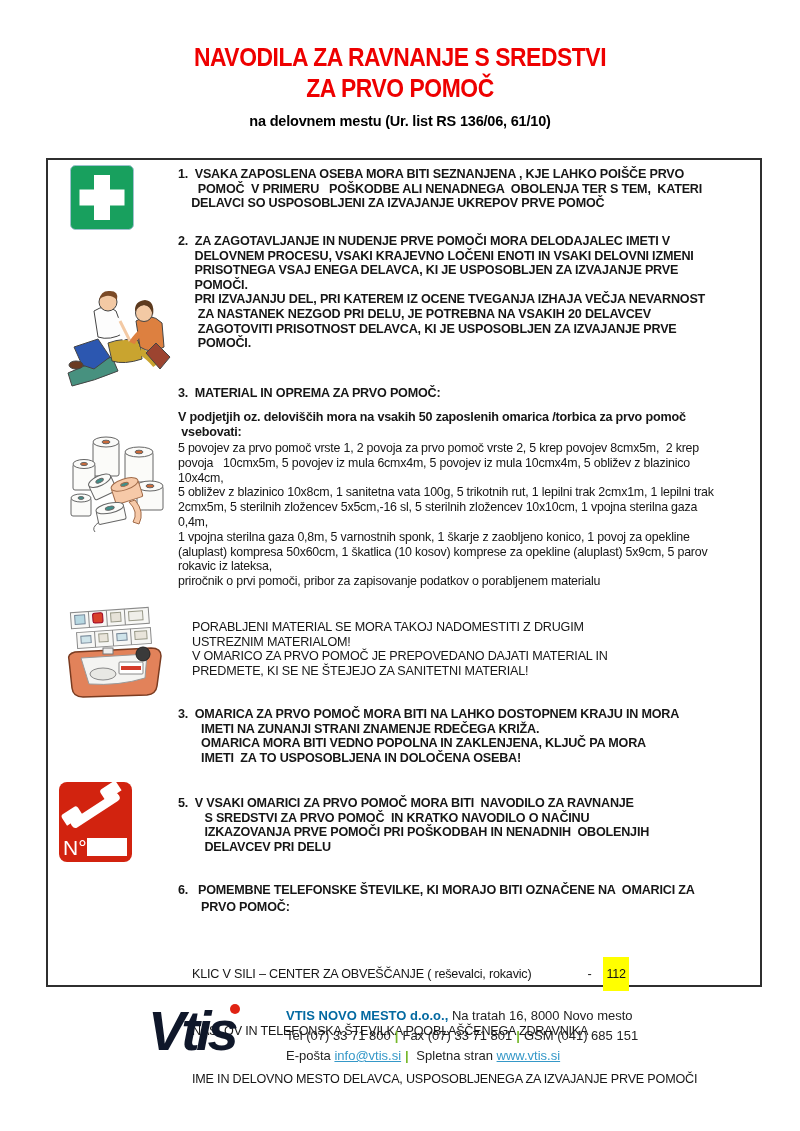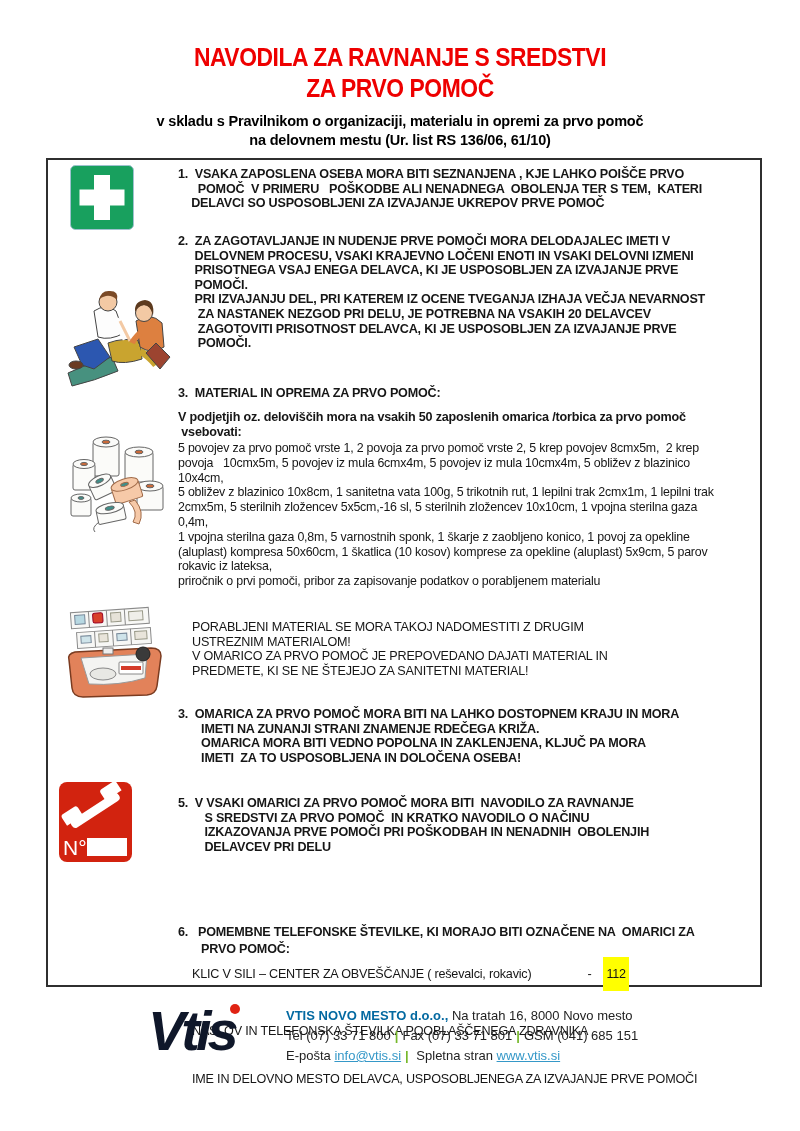--- a/index.html
+++ b/index.html
@@ -36,21 +36,20 @@
 <body>
 
 <div class="page">
 
   <div class="title">
     <div>NAVODILA ZA RAVNANJE S SREDSTVI</div>
     <div>ZA PRVO POMOČ</div>
   </div>
 
   <div class="subtitle">
-    <div>v skladu s Pravilnikom o organizaciji, materialu in opremi za prvo pomoč</div>
     <div>na delovnem mestu (Ur. list RS 136/06, 61/10)</div>
   </div>
 
   <div class="box">
 
     <div class="img" style="left:22px;top:5px;">
       <svg width="64" height="66" viewBox="0 0 64 66">
         <rect x="0.5" y="0.5" width="63" height="64" rx="5" fill="#18a05e" stroke="#9fc2cf"></rect>
         <rect x="24" y="10" width="16" height="45" fill="#fff"></rect>
         <rect x="9.5" y="24.5" width="45" height="16" fill="#fff"></rect>
@@ -195,21 +194,21 @@
 V OMARICO ZA PRVO POMOČ JE PREPOVEDANO DAJATI MATERIAL IN
 PREDMETE, KI SE NE ŠTEJEJO ZA SANITETNI MATERIAL!</div>
     <div class="txt" style="top:547px;">3.  OMARICA ZA PRVO POMOČ MORA BITI NA LAHKO DOSTOPNEM KRAJU IN MORA
        IMETI NA ZUNANJI STRANI ZNAMENJE RDEČEGA KRIŽA.
        OMARICA MORA BITI VEDNO POPOLNA IN ZAKLENJENA, KLJUČ PA MORA
        IMETI  ZA TO USPOSOBLJENA IN DOLOČENA OSEBA!</div>
     <div class="txt" style="top:636px;">5.  V VSAKI OMARICI ZA PRVO POMOČ MORA BITI  NAVODILO ZA RAVNANJE
         S SREDSTVI ZA PRVO POMOČ  IN KRATKO NAVODILO O NAČINU
         IZKAZOVANJA PRVE POMOČI PRI POŠKODBAH IN NENADNIH  OBOLENJIH
         DELAVCEV PRI DELU</div>
-    <div class="txt wide" style="top:764px;">6.   POMEMBNE TELEFONSKE ŠTEVILKE, KI MORAJO BITI OZNAČENE NA  OMARICI ZA
+    <div class="txt wide" style="top:722px;">6.   POMEMBNE TELEFONSKE ŠTEVILKE, KI MORAJO BITI OZNAČENE NA  OMARICI ZA
        PRVO POMOČ:</div>
 
     <div class="txt klic" style="top:765px;">
       <div class="klic-line1">
         <span>KLIC V SILI – CENTER ZA OBVEŠČANJE ( reševalci, rokavic)</span>
         <span class="dash">-</span>
         <span class="hl">112</span>
       </div>
       <div>NASLOV IN TELEFONSKA ŠTEVILKA POOBLAŠČENEGA ZDRAVNIKA</div>
       <div>IME IN DELOVNO MESTO DELAVCA, USPOSOBLJENEGA ZA IZVAJANJE PRVE POMOČI</div>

■ ■ ■ ■ ■ ■ ■

Instructions for the task: Write out, from the lines above, only those from the line with "PRVO POMOČ:</div>" to the line with "<div>NASLOV IN TELEFONSKA", exactly as given, including the first and the last.

Solution to the exercise:
        PRVO POMOČ:</div>
 
     <div class="txt klic" style="top:765px;">
       <div class="klic-line1">
         <span>KLIC V SILI – CENTER ZA OBVEŠČANJE ( reševalci, rokavic)</span>
         <span class="dash">-</span>
         <span class="hl">112</span>
       </div>
       <div>NASLOV IN TELEFONSKA ŠTEVILKA POOBLAŠČENEGA ZDRAVNIKA</div>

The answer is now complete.